Re: [PROPOSAL] Shared Ispell dictionaries

From: Arthur Zakirov <a(dot)zakirov(at)postgrespro(dot)ru>
To: Robert Haas <robertmhaas(at)gmail(dot)com>
Cc: Tomas Vondra <tomas(dot)vondra(at)2ndquadrant(dot)com>, Andres Freund <andres(at)anarazel(dot)de>, Tom Lane <tgl(at)sss(dot)pgh(dot)pa(dot)us>, Pavel Stehule <pavel(dot)stehule(at)gmail(dot)com>, pgsql-hackers <pgsql-hackers(at)postgresql(dot)org>
Subject: Re: [PROPOSAL] Shared Ispell dictionaries
Date: 2019-04-05 16:21:31
Message-ID: b879eb32-5d07-02cb-7a20-c5431fbd0b6c@postgrespro.ru
Views: Raw Message | Whole Thread | Download mbox | Resend email
Thread:
Lists: pgsql-hackers

Hello hackers,

On 25.02.2019 14:33, Arthur Zakirov wrote:
>> The current approach inherently involves double-buffering: you've got
>> the filesystem cache containing the data read from disk, and then the
>> DSM containing the converted form of the data.  Having something that
>> you could just mmap() would avoid that, plus it would become a lot
>> less critical to keep the mappings around.  You could probably just
>> have individual queries mmap() it for as long as they need it and then
>> tear out the mapping when they finish executing; keeping the mappings
>> across queries likely wouldn't be too important in this case.
>>
>> The downside is that you'd probably need to teach resowner.c about
>> mappings created via mmap() so that you don't leak mappings on an
>> abort, but that's probably not a crazy difficult problem.
>
> It seems to me Tom and Andres also vote for the mmap() approach.
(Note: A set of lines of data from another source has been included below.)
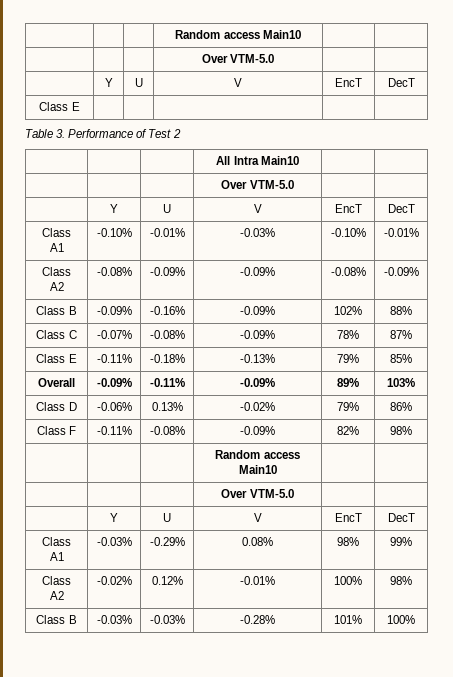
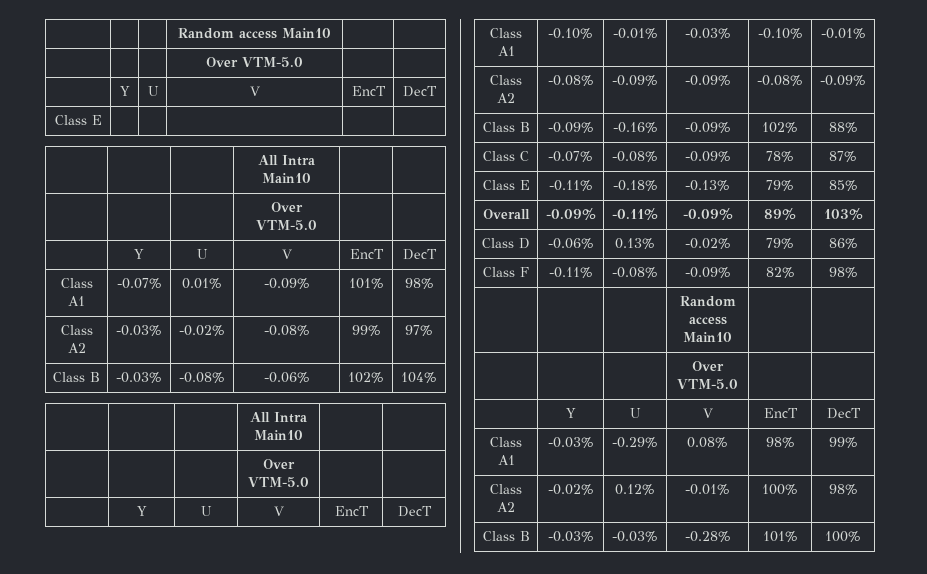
  Class E | | | | |
- Table 3. Performance of Test 2
+ | | | All Intra Main10 | |
+ | | | Over VTM-5.0 | |
+ | Y | U | V | EncT | DecT
+ Class A1 | -0.07% | 0.01% | -0.09% | 101% | 98%
+ Class A2 | -0.03% | -0.02% | -0.08% | 99% | 97%
+ Class B | -0.03% | -0.08% | -0.06% | 102% | 104%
I think
> I need to look closely at the mmap().
>
> I've labeled the patch as 'v13'.

I've attached new version of the patch. Note that it is in WIP state for
now and there are unresolved issues, which is listed at the end of the
email.

The patch implements simple approach of using mmap(). Also I want to be
sure that I'm going in right direction. Feel free to send a feedback.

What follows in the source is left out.